The pro-Saints angle actually quite nice, because it’s so common that Saints don’t get the credit they deserve. It does occasionally leave me wanting more information or analysis than the book gives. But that’s understandable because it is quite clearly designed to be an happy overview of that glorious season, not an in-depth rugby analysis book.

The book is also rather obviously pro-Daniel Anderson. Which makes sense. It was a season of success that was partly down to his tactical choices and player rotation. It should actually have been his second title. Saints would have won the title the year before if Sean Long hadn’t had his face broken in a match against Wigan. No part of that last sentence is an exaggeration.  But the book chooses to do this not just by bigging up Daniel Anderson, which is reasonable, but by putting down Ian Millward at any opportunity. I have no idea what Mr. Millward did to the author but it must have been something. (It’s Ian Millward and the author is a journalist so I presume Millward swore at him.)

That, and a couple of “I do not think it means what you think it means” word usage issues, are the only problems I found.

It was interesting to get an insight into how a successful team works, and how it really is all the little things and building things up step by step. The Ade Gardener section, and indeed Gardener’s own analysis of both season and how wing-play works in rugby league, was probably the most interesting part, but there were lots of interesting tidbits.

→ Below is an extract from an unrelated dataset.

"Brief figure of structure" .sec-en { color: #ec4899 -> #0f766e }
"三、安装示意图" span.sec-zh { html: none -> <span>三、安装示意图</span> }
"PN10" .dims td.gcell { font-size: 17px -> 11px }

As for an actual number of stars, this is 5/5 for a Saints fan, 4/5 for rugby league fans and probably 3/5 for other sport fans.

Magic Weekend

Last weekend, as I was in Newcastle, I took the opportunity to go to Magic Weekend at St. James’s Park.

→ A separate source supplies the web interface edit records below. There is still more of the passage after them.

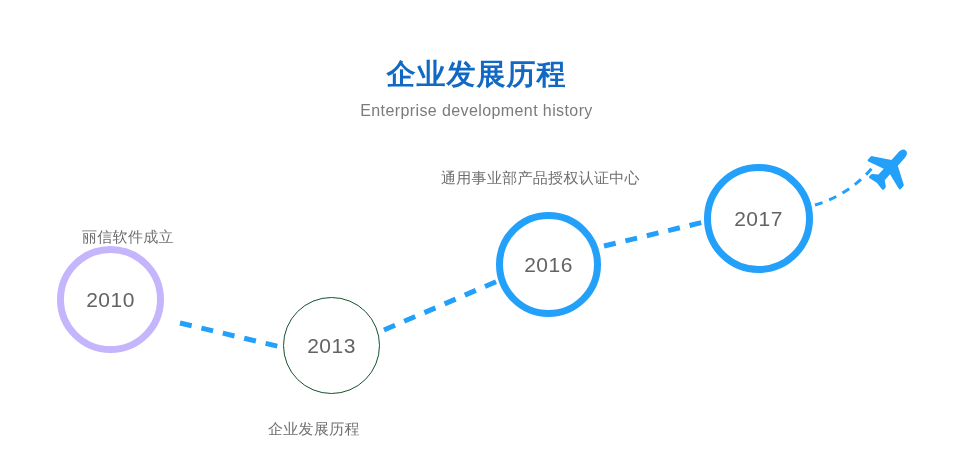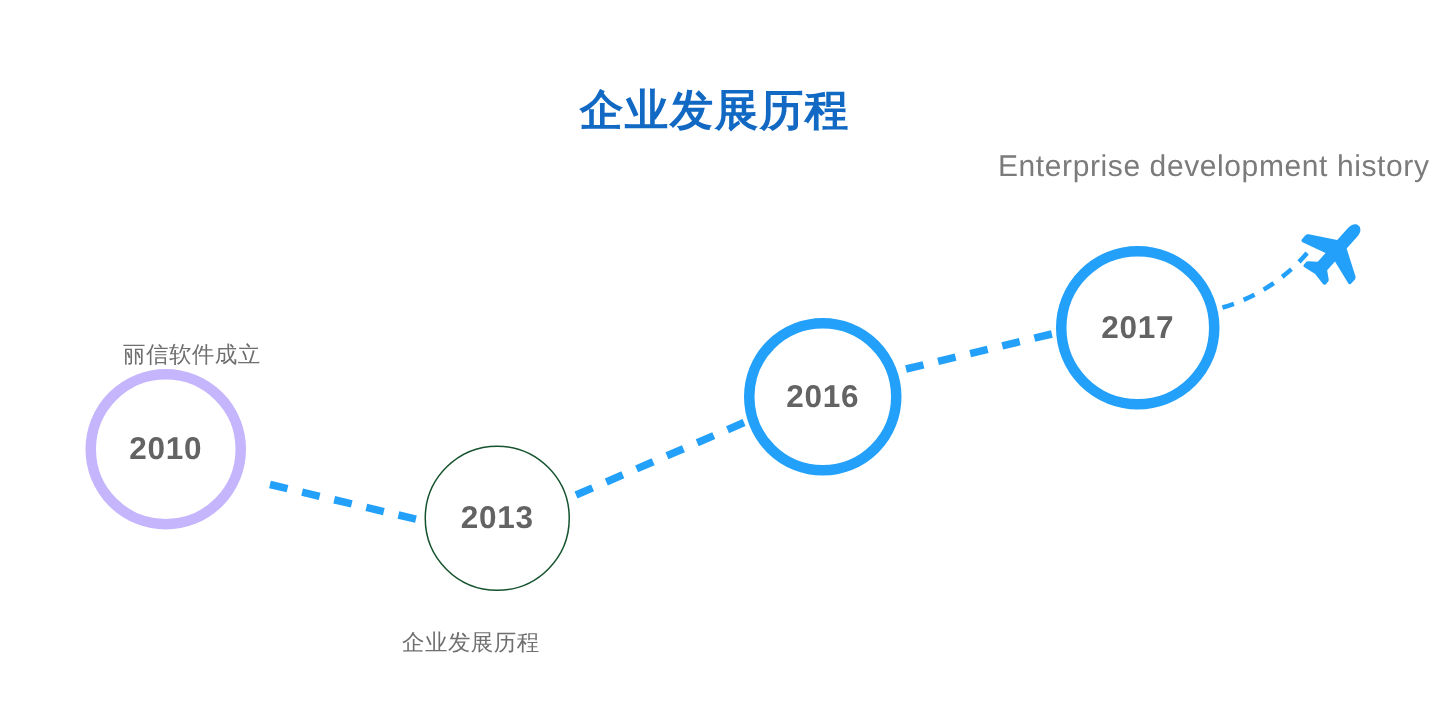"Enterprise development history" .subtitle { font-size: 20px -> 16px; text-align: right -> none }
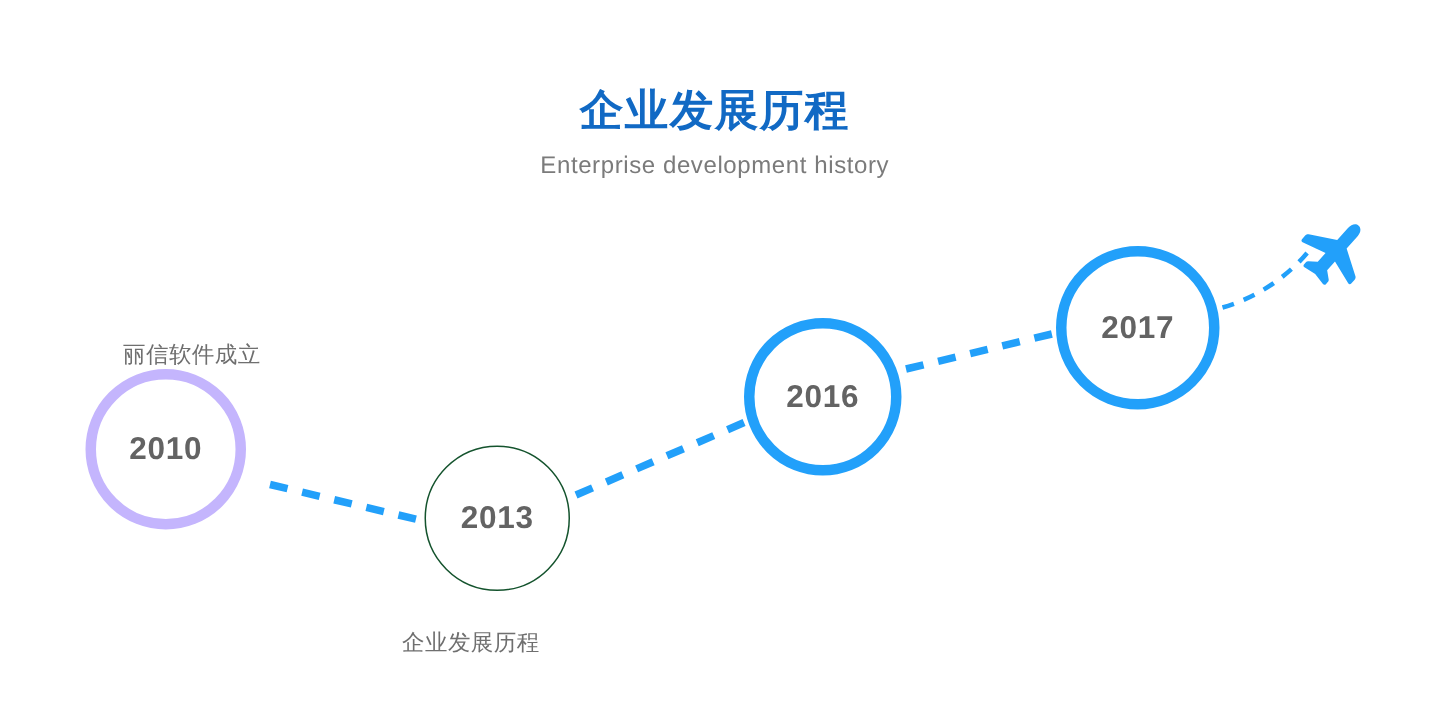"通用事业部产品授权认证中心" div.caption { html: none -> <div>通用事业部产品授权认证中心</div> }
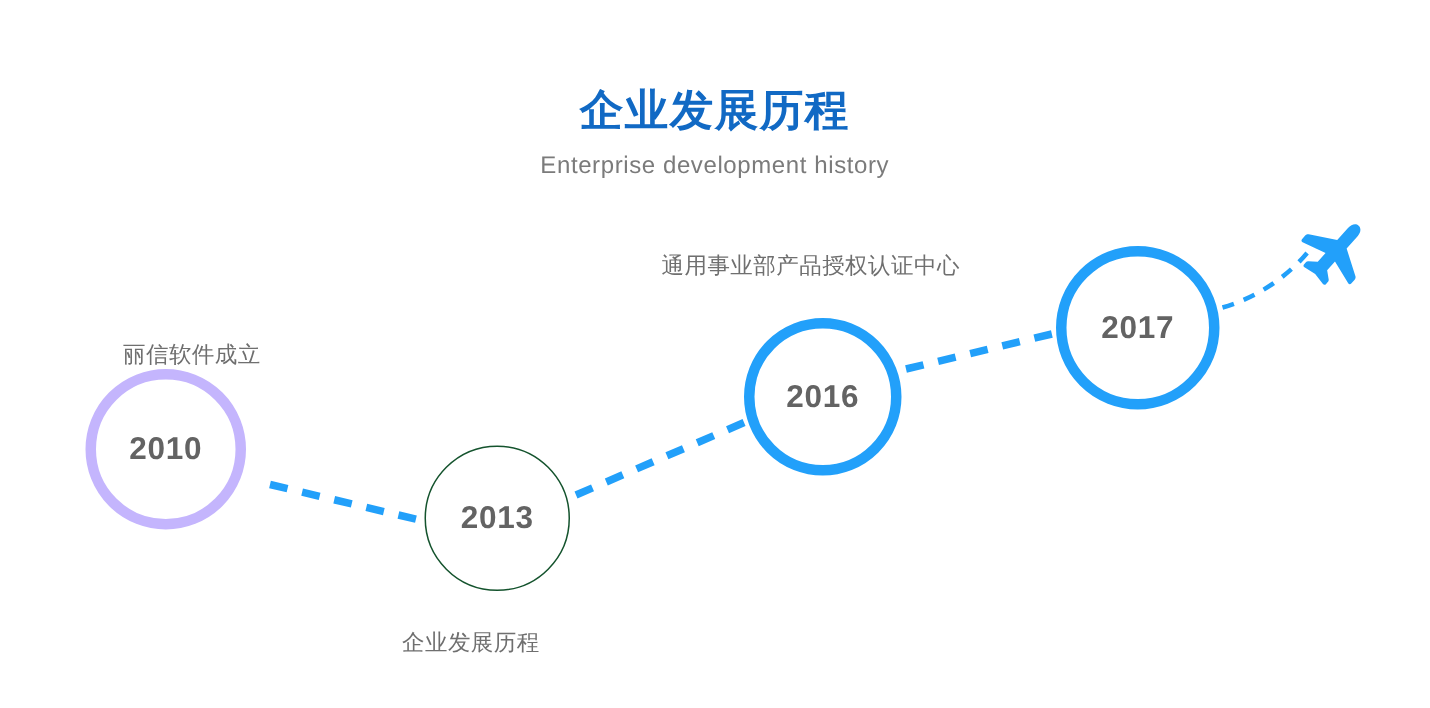"2017" .node { font-weight: bold -> none }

Magic Weekend is when all 12 Super League rugby teams play in one stadium over the course of 6 matches, 3 on Saturday and 3 on Sunday.  It’s £40 for all 6 matches, which is a very good deal.

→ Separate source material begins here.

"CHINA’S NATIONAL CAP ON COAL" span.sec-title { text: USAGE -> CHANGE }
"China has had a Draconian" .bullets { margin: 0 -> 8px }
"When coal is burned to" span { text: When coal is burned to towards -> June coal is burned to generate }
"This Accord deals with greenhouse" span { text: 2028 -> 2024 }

Now, I’m not saying I had the best view in the house, but I pretty much did.

I missed the first ten minutes of Wakefield Wildcats vs Widnes Vikings.  On the way down to St. James’s I saw a couple in full Viking dress.

Complete with hat and horns.

Other important Widnes information includes the fact that the Viking fanclub is called the Stronghold.  Because of course it is.

The Widnes mascot was fantastic fun.  In between hitting the Wildcat mascot with his axe (don’t worry, they hugged and made up

), and lending a Widnes fan in a wheelchair the axe and running her up and down the side of the stadium so that she could hit people with it, he was fun chaos. Trust me, if you’re anything to do with Widnes, you need your fun from somewhere.

I did figure out what Widnes’s problem was.  They’ve got nothing going forward, so they have to defend constantly.  That leads to them tiring, their opposition scoring late on and Widnes losing.

Then came Saints vs Hull FC.

Now, I am a Saints fan.  I had no hopes going in.  I mean it, if they’d only lost by 10 points, I would have been happy.  They had been that bad.  It was also the new manager’s first game.  Low expectations were the order of the day.

They won.

45 – 0.

No, I can’t explain it either.

(The ever wonderful Saints team lining up)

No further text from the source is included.